Written by Dirk Hayhurst.
Onboard at a Higher Level of Impact
When you pair a new developer with a senior developer, it allows that rookie developer to enter at an advanced section of the project or base code upon arrival. Sure, the rookie dev may not make major additions at first, but that’s not the point. Pairing them with a seasoned dev means they have the advantage of witnessing the established company workflow by observing the senior developer operating. Thus, new employees acclimate to the company climate faster, and, when you’re finished successfully onboarding new employees, they’ll already be familiar with the base code at a higher, more intimate level of production.
Get Instant Feedback
Paring means instant feedback and communication between a junior and senior developer. To translate this into a real software development environment, it means that custom built extensions are seen and explained immediately, common and time-wasting mistakes are avoided, and best practices are made clear. Furthermore, new employees can see exactly what they are doing, right or wrong, in real time.
Learn Custom Extensions
When I was hired at Patriot Software, fresh from college, I was paired up with an experienced member of the software development team who told me about all the custom built, in-house extensions that were made by Patriot to streamline the workflow. In school, I had learned how to use .Net 3.5, but the version Patriot was using was vastly different and very customized. It would have taken me weeks to understand what all of the custom stuff did. My pairing partner essentially served as my tour guide through all the custom extensions, saving me lots of frustration.

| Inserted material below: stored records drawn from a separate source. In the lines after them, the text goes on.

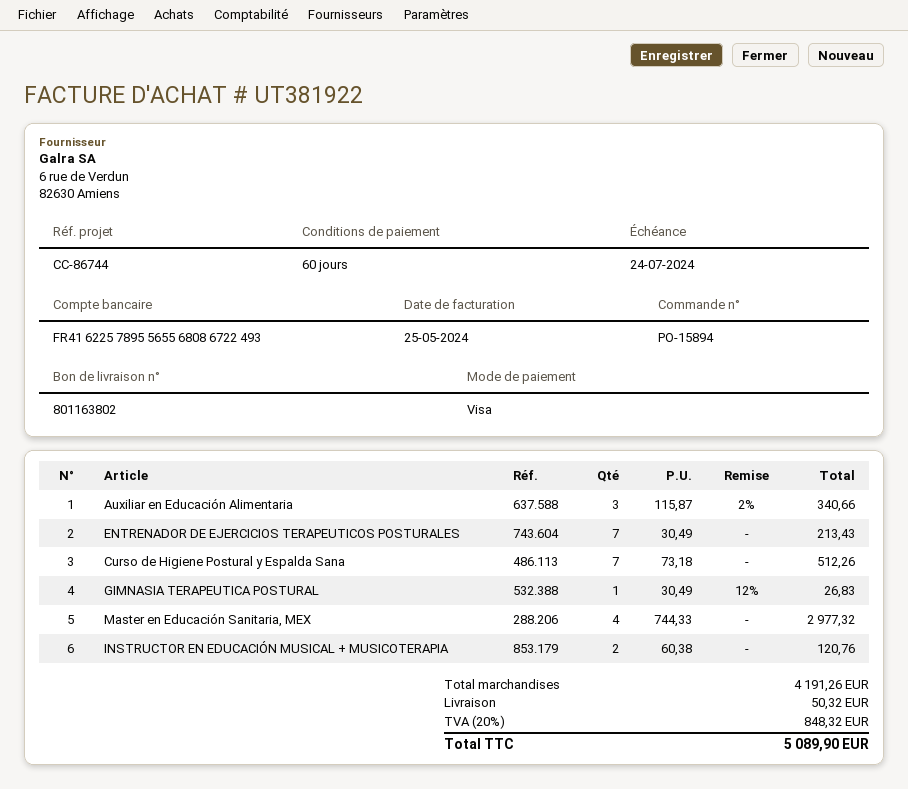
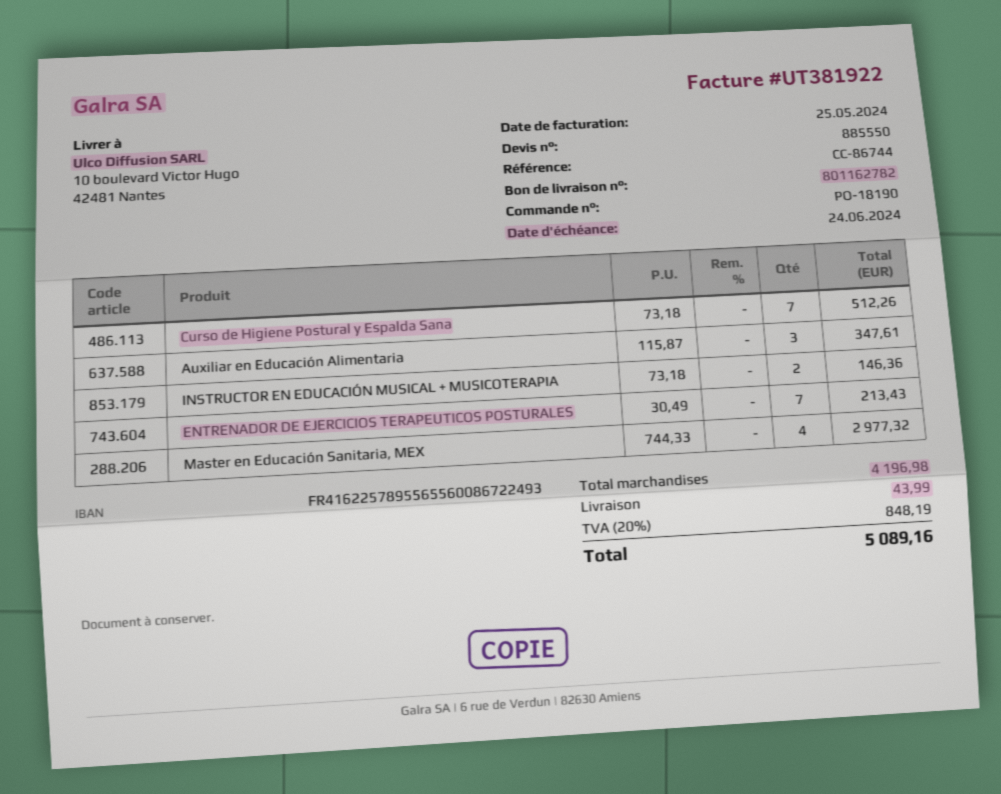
order number: PO-15894 -> PO-18190
delivery note number: 801163802 -> 801162782
due date: 2024-07-24 -> 2024-06-24
bank account: FR4162257895565568086722493 -> FR4162257895565560086722493
Auxiliar en Educación Alimentaria: 3 x 115.87 - 2% = 340.66 -> 3 x 115.87 = 347.61
GIMNASIA TERAPEUTICA POSTURAL: 1 x 30.49 - 12% = 26.83 -> none
INSTRUCTOR EN EDUCACIÓN MUSICAL + MUSICOTERAPIA: 2 x 60.38 = 120.76 -> 2 x 73.18 = 146.36
subtotal: 4191.26 -> 4196.98
shipping: 50.32 -> 43.99
tax: 20% = 848.32 -> 20% = 848.19
total: 5089.90 -> 5089.16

Increase the Value of/for Interns
Pairing offers amazing value for interns. And, as you may know, if the interns learn fast and are engaged, you get more work out of them and do less babysitting! During my college days, I had friends who did internships in other companies. Some came back and talked about how little they got out of the internship because the company they were with didn’t trust them to work on the code. I can’t speak for everyone, but, for us, pairing has allowed our interns to get their hands on some real projects, which adds massive value to their future resume, and helps Patriot reap the benefits of employee engagement.
Pairing is painless to implement. Your development team doesn’t have to waste time retraining. Pairing doesn’t require a major cultural shift in operations. There are no downcycle times or employee exodus concerns due to organizational change shock. Basically, you could pair a new developer with a senior dev tomorrow, if you wanted to.

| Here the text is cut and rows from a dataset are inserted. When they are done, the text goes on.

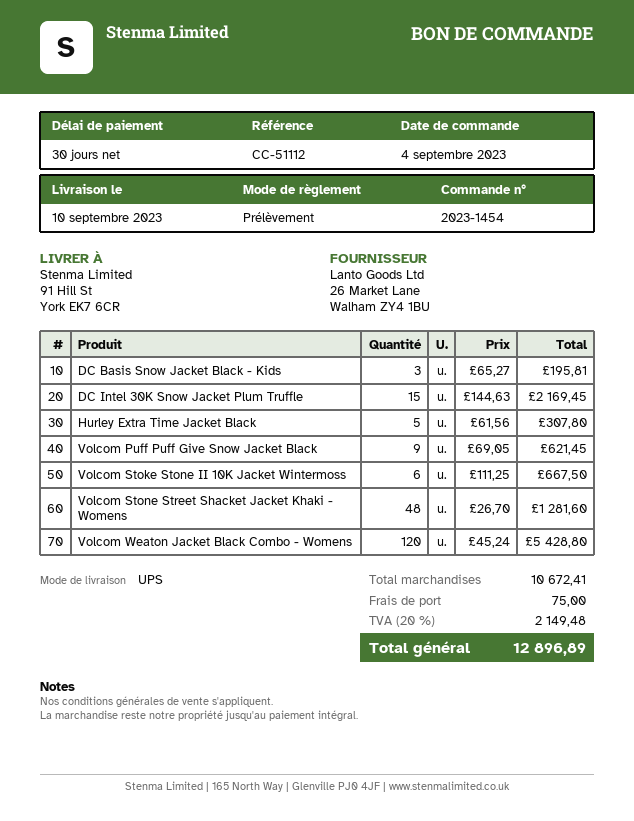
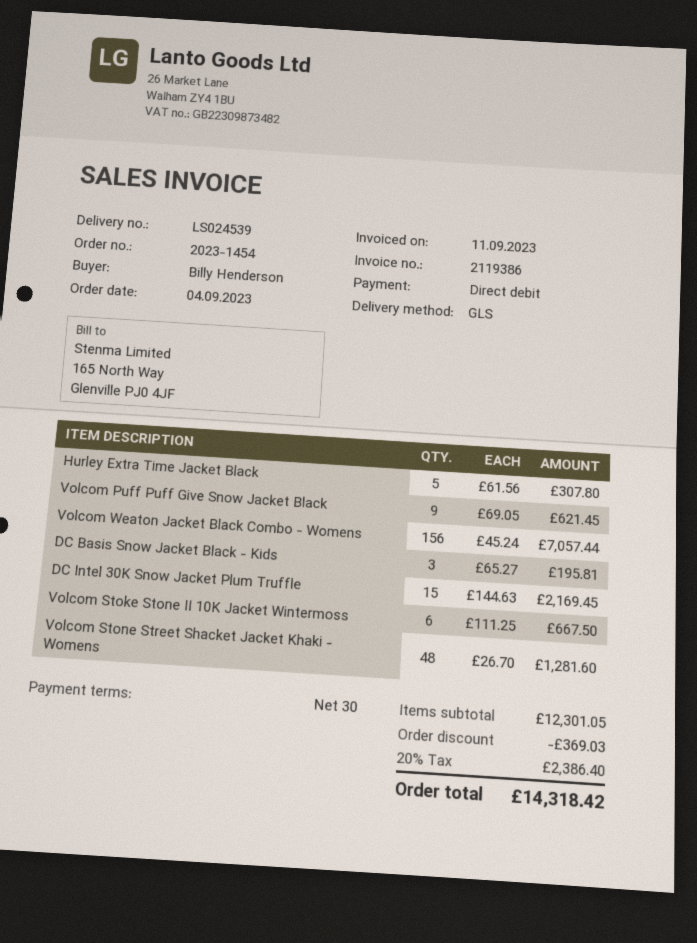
shipping method: UPS -> GLS
Volcom Weaton Jacket Black Combo - Womens: 120 x 45.24 = 5428.80 -> 156 x 45.24 = 7057.44
subtotal: 10672.41 -> 12301.05
discount: none -> 369.03
shipping: 75.00 -> none
tax: 20% = 2149.48 -> 20% = 2386.40
total: 12896.89 -> 14318.42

Improve Your “Bus Factor” Number
The bus factor is a slightly gruesome way to prove a very compelling point about information bottlenecks and knowledge silos. The bus factor asks a blunt question: how many of your software developers could get hit by a bus tomorrow without derailing your software project? If the number is low, you might be in trouble. Pairing helps your company avoid buses because of its amazing capacity to facilitate knowledge exchanges.
Have a Built-in Quality Check
Coders, even great ones, make mistakes; simple mistakes, like typing errors or wrong names, or missing tags. When you pair, you sat a proofreader down next to your senior dev. I’ve been working in code all my life, and I still make little mistakes. My brain fills in words that the fingers never actually typed. When you have a partner within close proximity, even if they aren’t coding, they can help spot mistakes that could later take hours to track down.
Don’t Wait; Adopt Pairing!
We like pairing here at Patriot Software. However, we’re a close-knit company that values teamwork, cultural fit, and high-quality software. Not every company has the same cultural makeup we do, and we respect that. But, pairing is a fantastic tool for enhancing software developer motivation, speeding up development, and, if done correctly, any company can benefit from implementing it.